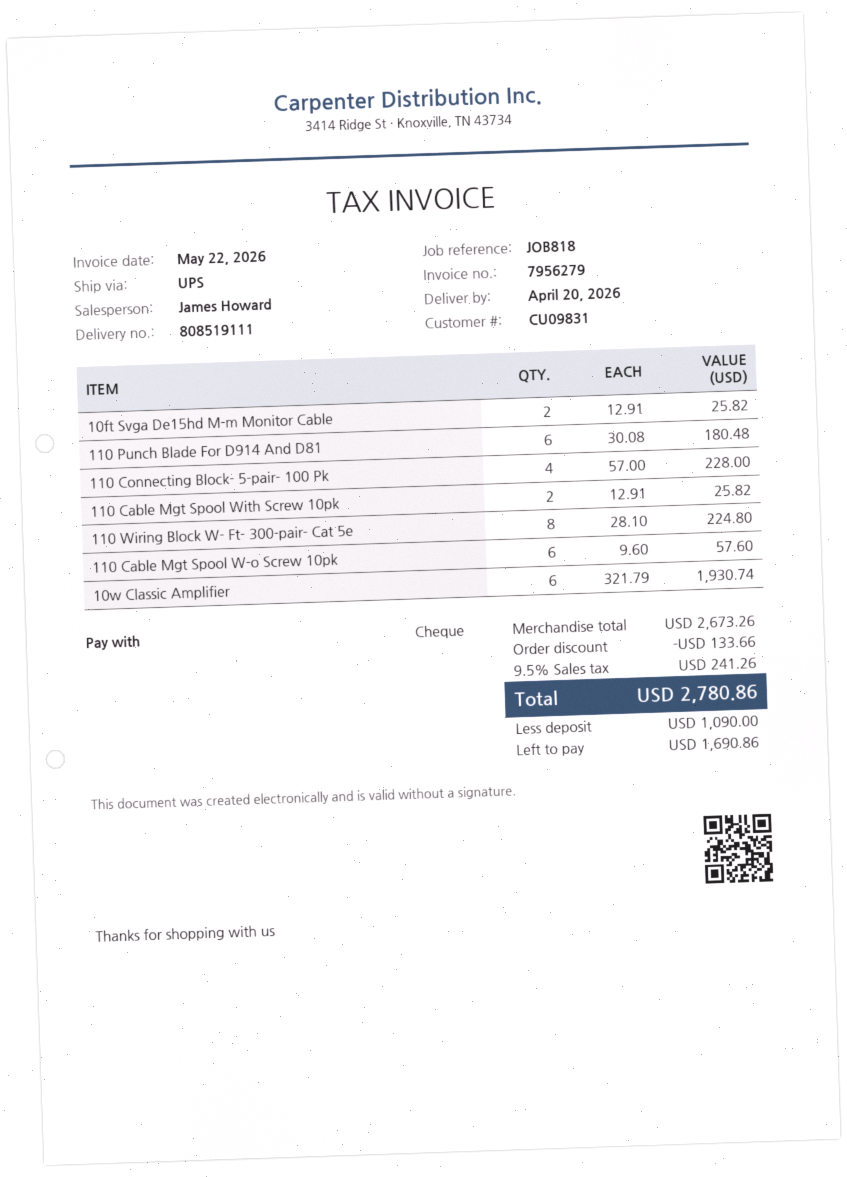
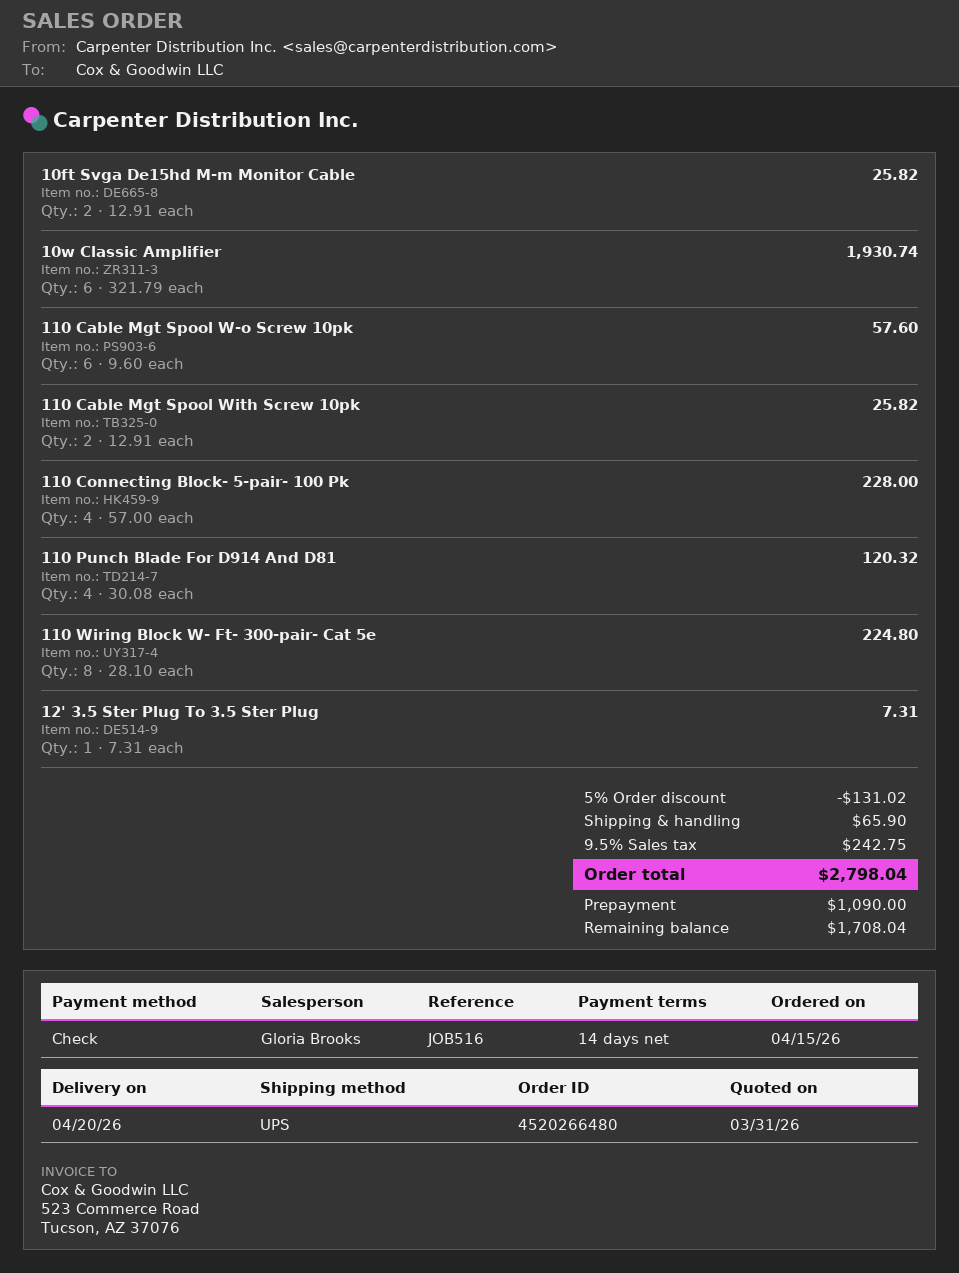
reference: JOB818 -> JOB516
sales rep: James Howard -> Gloria Brooks
110 Punch Blade For D914 And D81: 6 x 30.08 = 180.48 -> 4 x 30.08 = 120.32
12' 3.5 Ster Plug To 3.5 Ster Plug: none -> 1 x 7.31 = 7.31
discount: 133.66 -> 131.02
shipping: none -> 65.90
tax: 9.5% = 241.26 -> 9.5% = 242.75
total: 2780.86 -> 2798.04
balance: 1690.86 -> 1708.04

=-=-=-=-=

■ **Assignment**
Exactly as they appear above, give the records again, without their pictures.

■ **Result below**
reference: JOB818 -> JOB516
sales rep: James Howard -> Gloria Brooks
110 Punch Blade For D914 And D81: 6 x 30.08 = 180.48 -> 4 x 30.08 = 120.32
12' 3.5 Ster Plug To 3.5 Ster Plug: none -> 1 x 7.31 = 7.31
discount: 133.66 -> 131.02
shipping: none -> 65.90
tax: 9.5% = 241.26 -> 9.5% = 242.75
total: 2780.86 -> 2798.04
balance: 1690.86 -> 1708.04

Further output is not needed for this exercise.